Bromeliaceae or Bromeliads are a family of monocot plants consisting of shrubs or perennial, terrestrial or epiphytic grasses.
Bromeliads have rosette leaves, flowers and colourful and showy bracts, as well as the typically twisted stigmas. A typology that differentiates, precisely, due to the type of flower that’s born and its particular shape. In this case we will talk about the Billbergia, Aechmea and Neoregelia genera.
Billbergia
The genus Billbergia, belongs to the large family of Bromeliads and particularly includes many epiphytic species, growing over any other plant without parasitising it. Although there are also some terrestrial species.

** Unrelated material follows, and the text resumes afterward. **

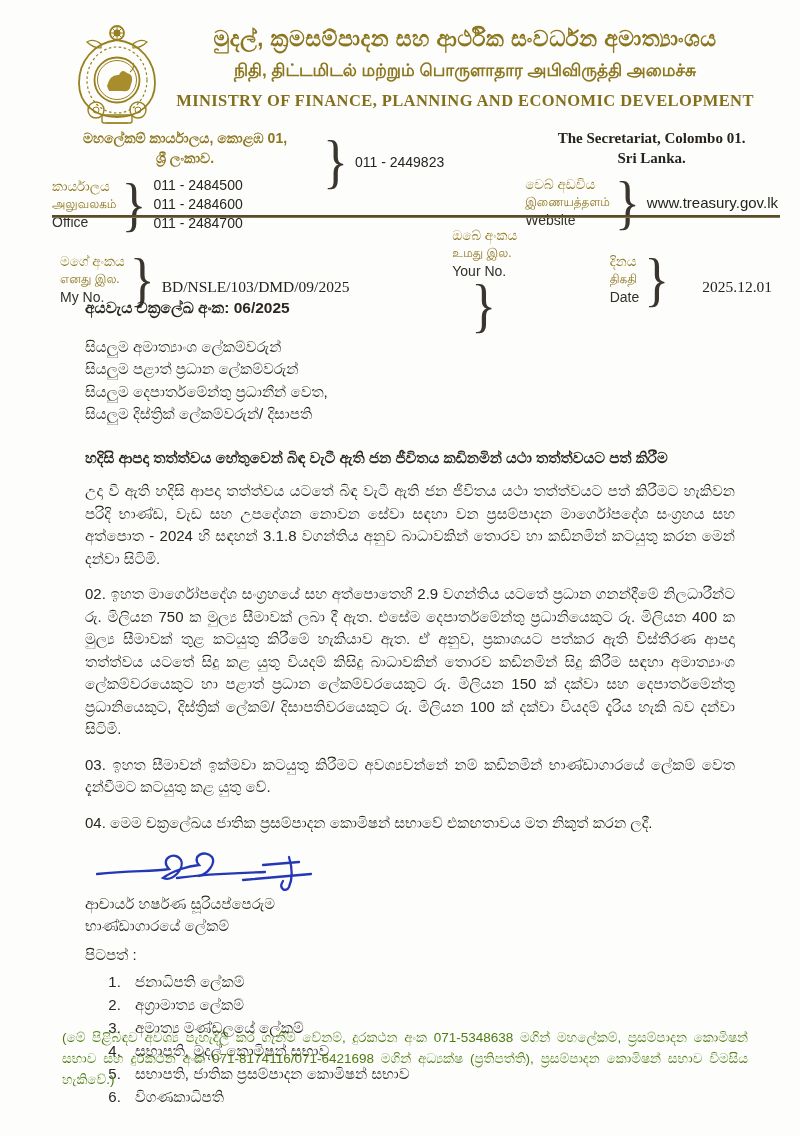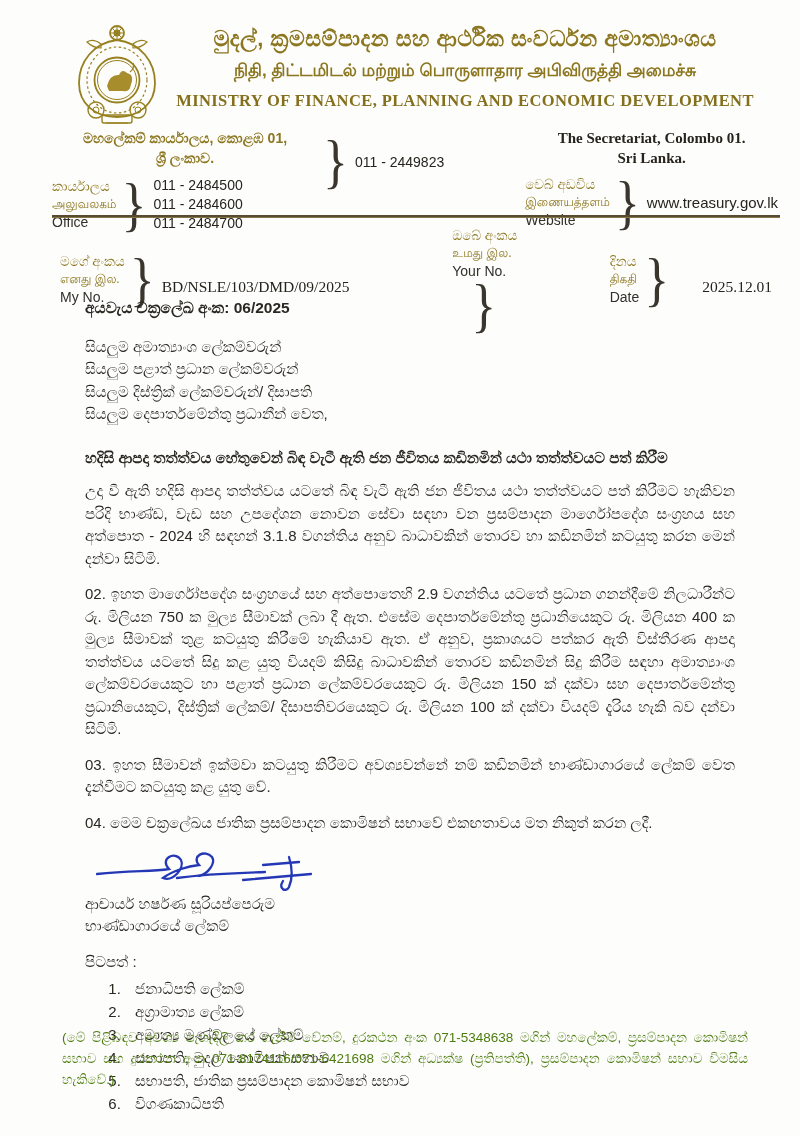"සියලුම දිස්ත්‍රික් ලේකම්වරුන්/ දිසාපති" div.addressee { order: before "සියලුම දෙපාර්තමේන්තු ප්‍රධානීන් වෙත," -> after "සියලුම දෙපාර්තමේන්තු ප්‍රධානීන් වෙත," }
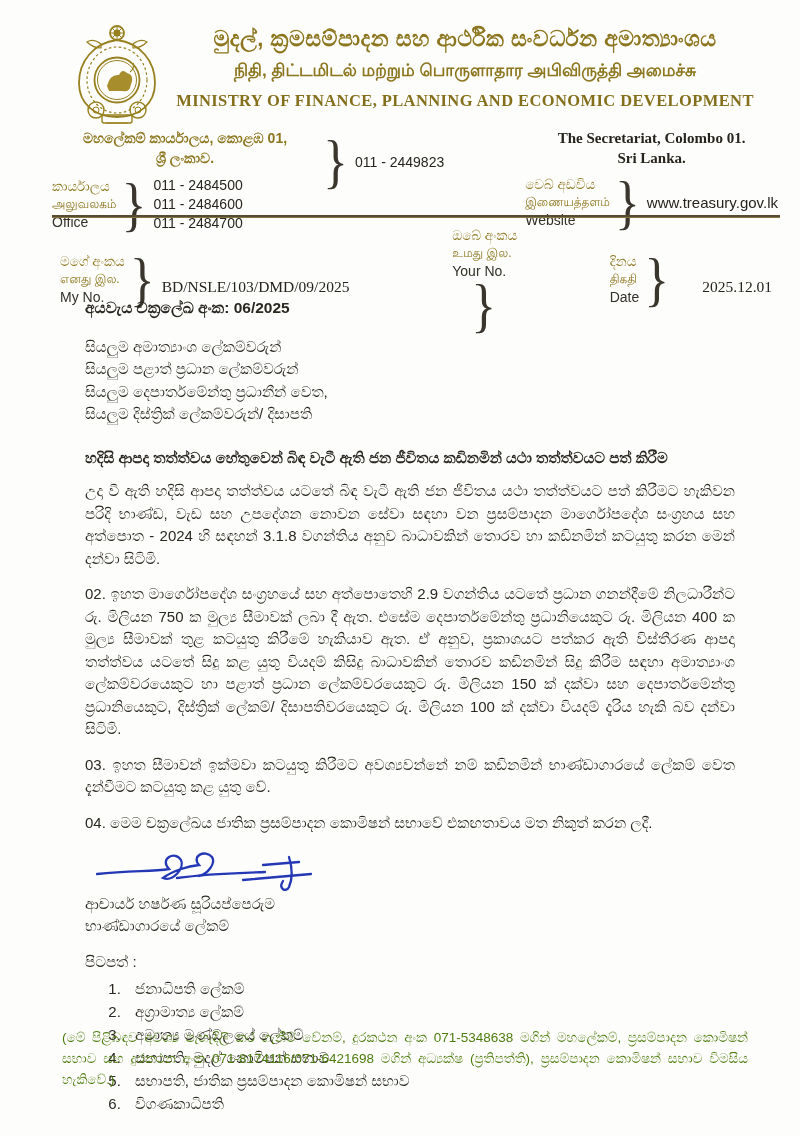"පිටපත් :" .copies { margin-top: 14px -> 7px }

The Billbergia bromeliad is known for its intense green, elongated, strong leaves, bearing numerous very small thorns, placed along its margins.
The leaves are arranged forming a central cup, collecting rain water used by the plant as a water reserve and where flora and, often abundant, fauna will accumulate: plant and animal remains that are partly digested with decomposition.

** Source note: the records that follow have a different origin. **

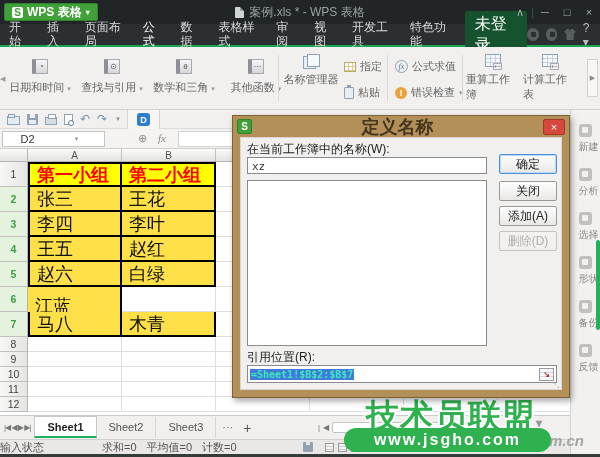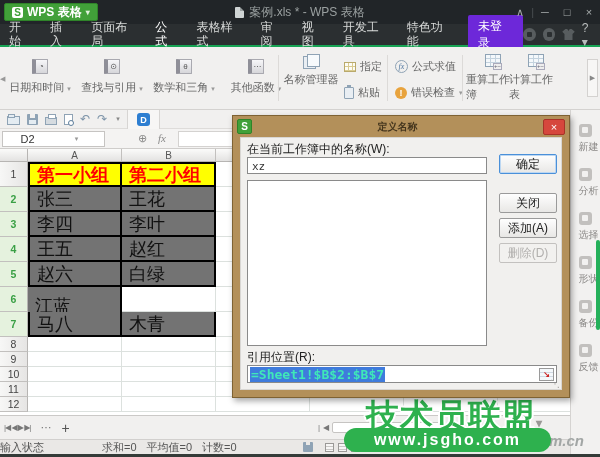"数据" div.mtab { html: none -> <div>数据</div> }
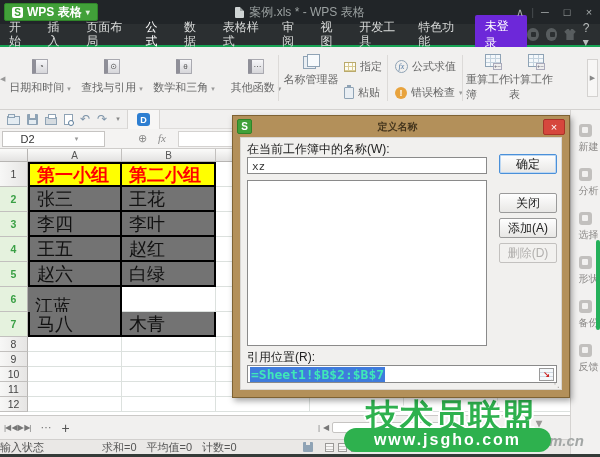"未登录" .login-btn { background: #6d28d9 -> #14532d; font-size: 12px -> 16px }
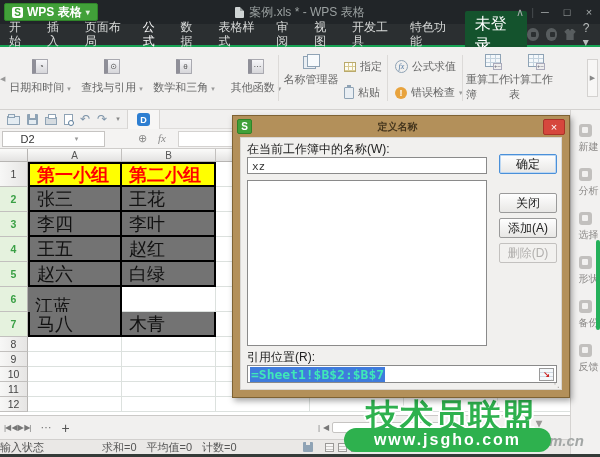"计算工作表" div.bigbtn { left: 509px -> 523px }
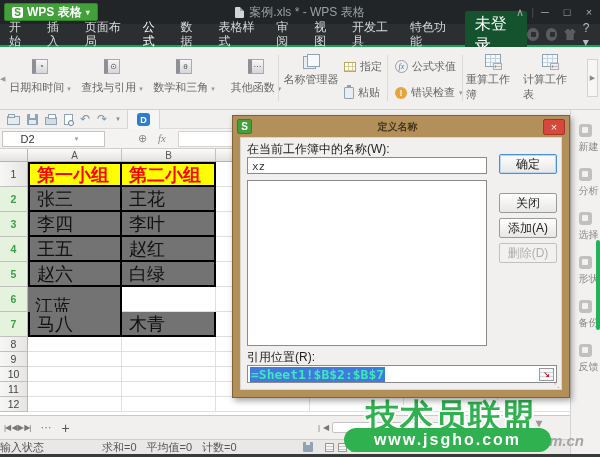"定义名称" .dlg-title-text { font-size: 10px -> 18px }
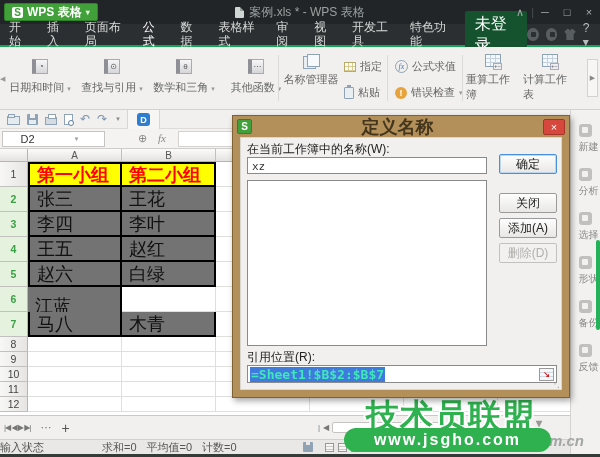"张三" .crow.data .cell.filled { background: #737373 -> #fde047 }
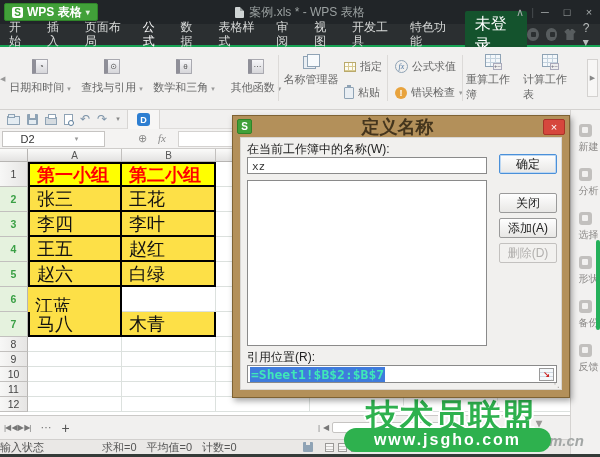"关闭" .dlg-btn.gap1 { margin-top: 19px -> 7px }
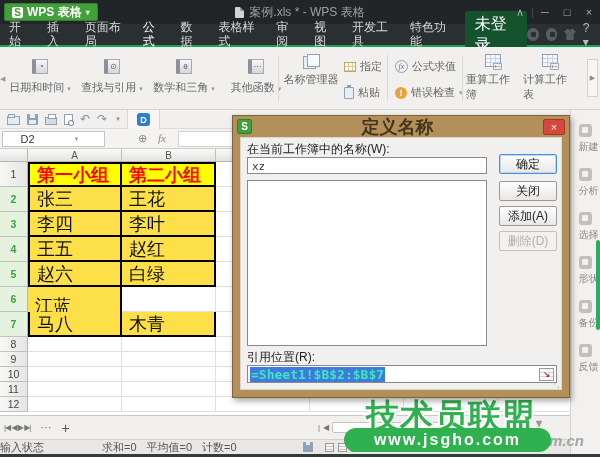"=Sheet1!$B$2:$B$7" .ref-sel { font-size: 13px -> 10px }
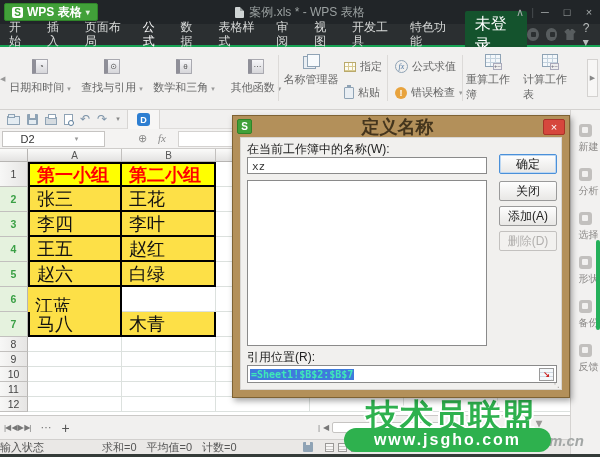"Sheet1" span { html: none -> <span> <div>Sheet1</div> <div>Sheet2</div> <div>Sheet3</div> </span> }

The flowers are held on long rigid or twisted stems, protected by bracts of various colours depending on the species and variety, commonly attached in hanging clusters. Even without a long life they’re splendid.
Aechmea
The genus Aechmea, also belongs to the Bromeliad family. However, this species has a reduced root system, absorbing the water needed for its development through the foliage.
The particularity of its leaves is arranged so that the water is channeled inside a central cup caused by widening of the leaves in which rainwater is collected in nature.

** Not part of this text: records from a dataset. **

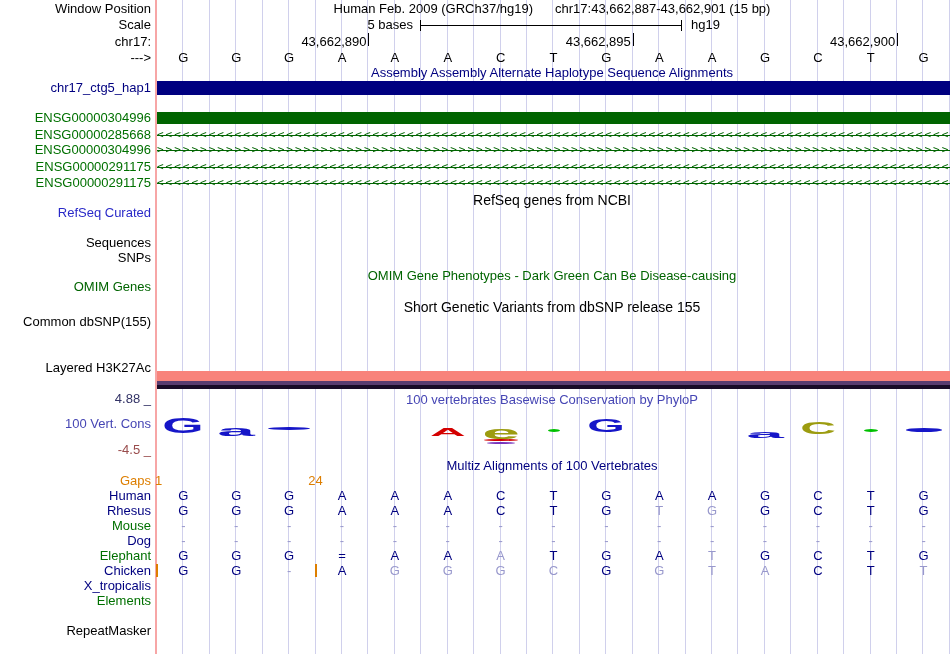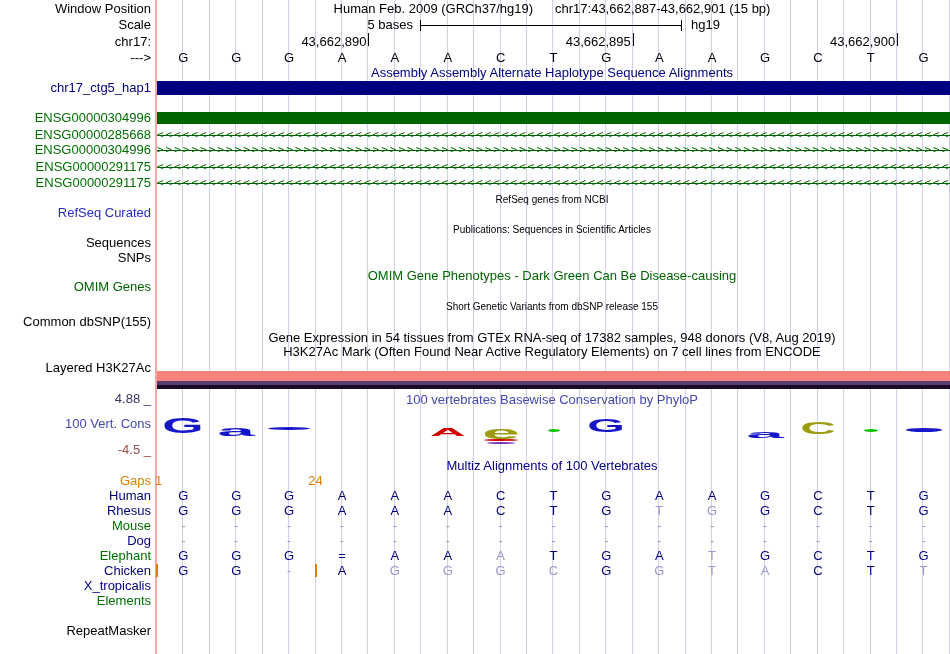"RefSeq genes from NCBI" .small { font-size: 10px -> 14px }
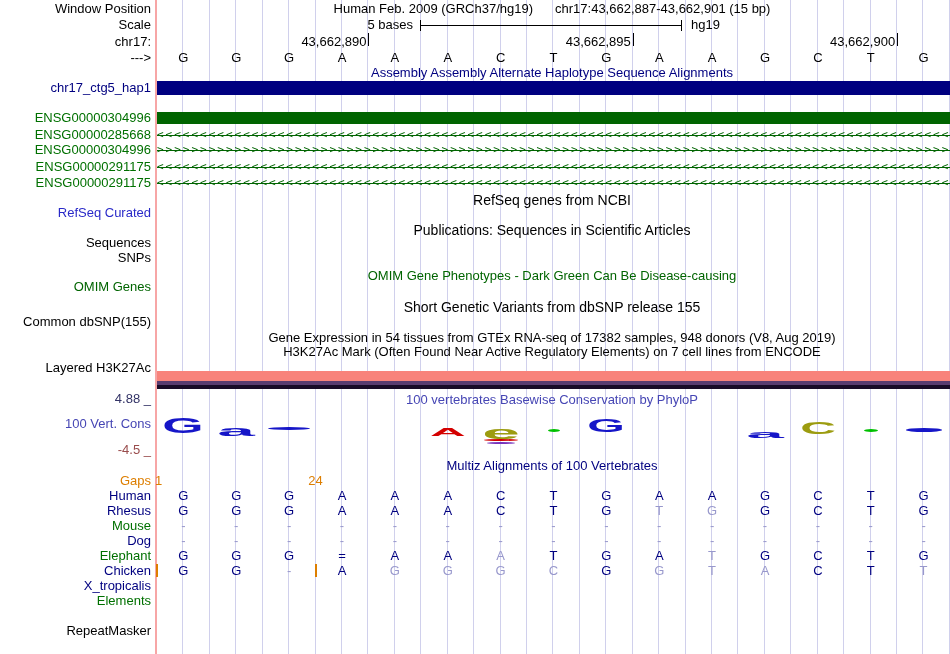"Publications: Sequences in Scientific" div.ctitle { html: <div>Publications: Sequences in Scientific Articles</div> -> none }
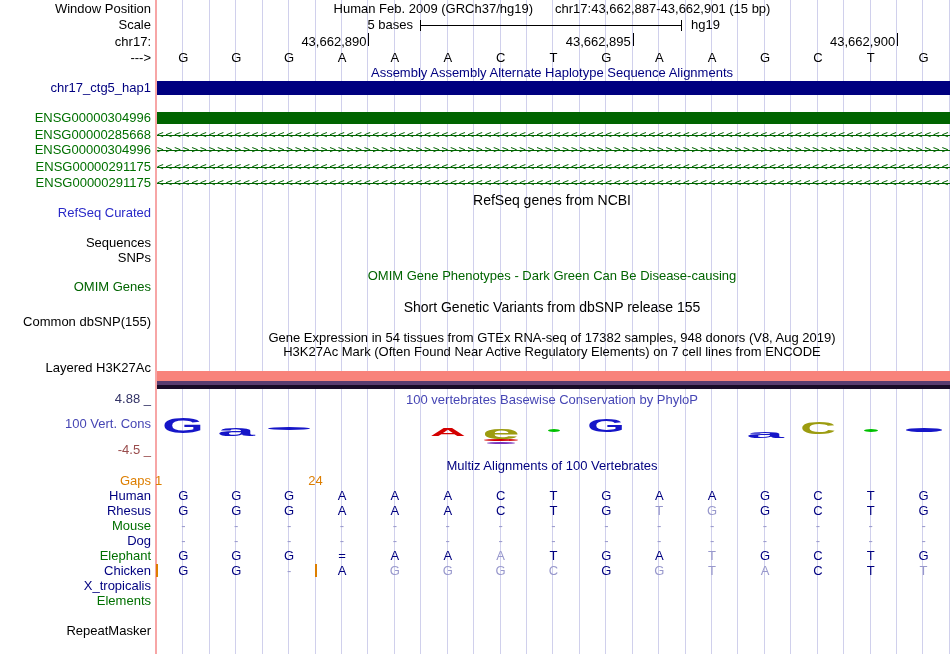"Gene Expression in 54 tissues" div.ctitle { html: <div>Gene Expression in 54 tissues from GTEx RNA-seq of 17382 samples, 948 donors (V8, Aug 2019)</div> -> none }
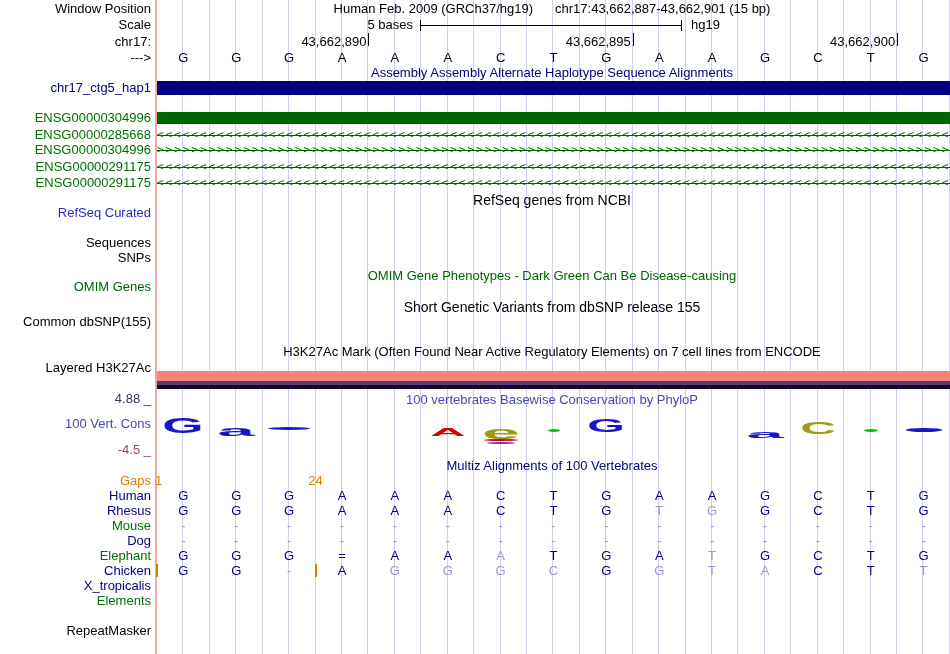"H3K27Ac Mark (Often Found Near" div.ctitle { html: <div>H3K27Ac Mark (Often Found Near Active Regulatory Elements) on 7 cell lines from ENCODE</div> -> none }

Spike inflorescence emerges from the central part of the cup, where there are numerous flowers surrounded diffusely by rigid coloured bracts (pink, yellow, red or orange) and long lasting.
Neoregelia
In reference to the bromeliad family, we also find the so-called genus Neoregelia. It’s a species that doesn’t reach considerable size, as it doesn’t exceed 30-40 cm in height; the leaves can reach a width of 60 cm and a length of 40 cm.
The particularity of the Neoregelia is the rosette arrangement of the extending leaves in the central part forming a type of cup in which rainwater is collected in nature. A cavity in which there is a water reserve, where flora and fauna accumulate, often abundant.
Also, inflorescense emerges from the centre of the rosette, typical for its coloured bracts, from which usually white or blue flowers sprout, attached in rounded inflorescences which develop in the centre of the cup.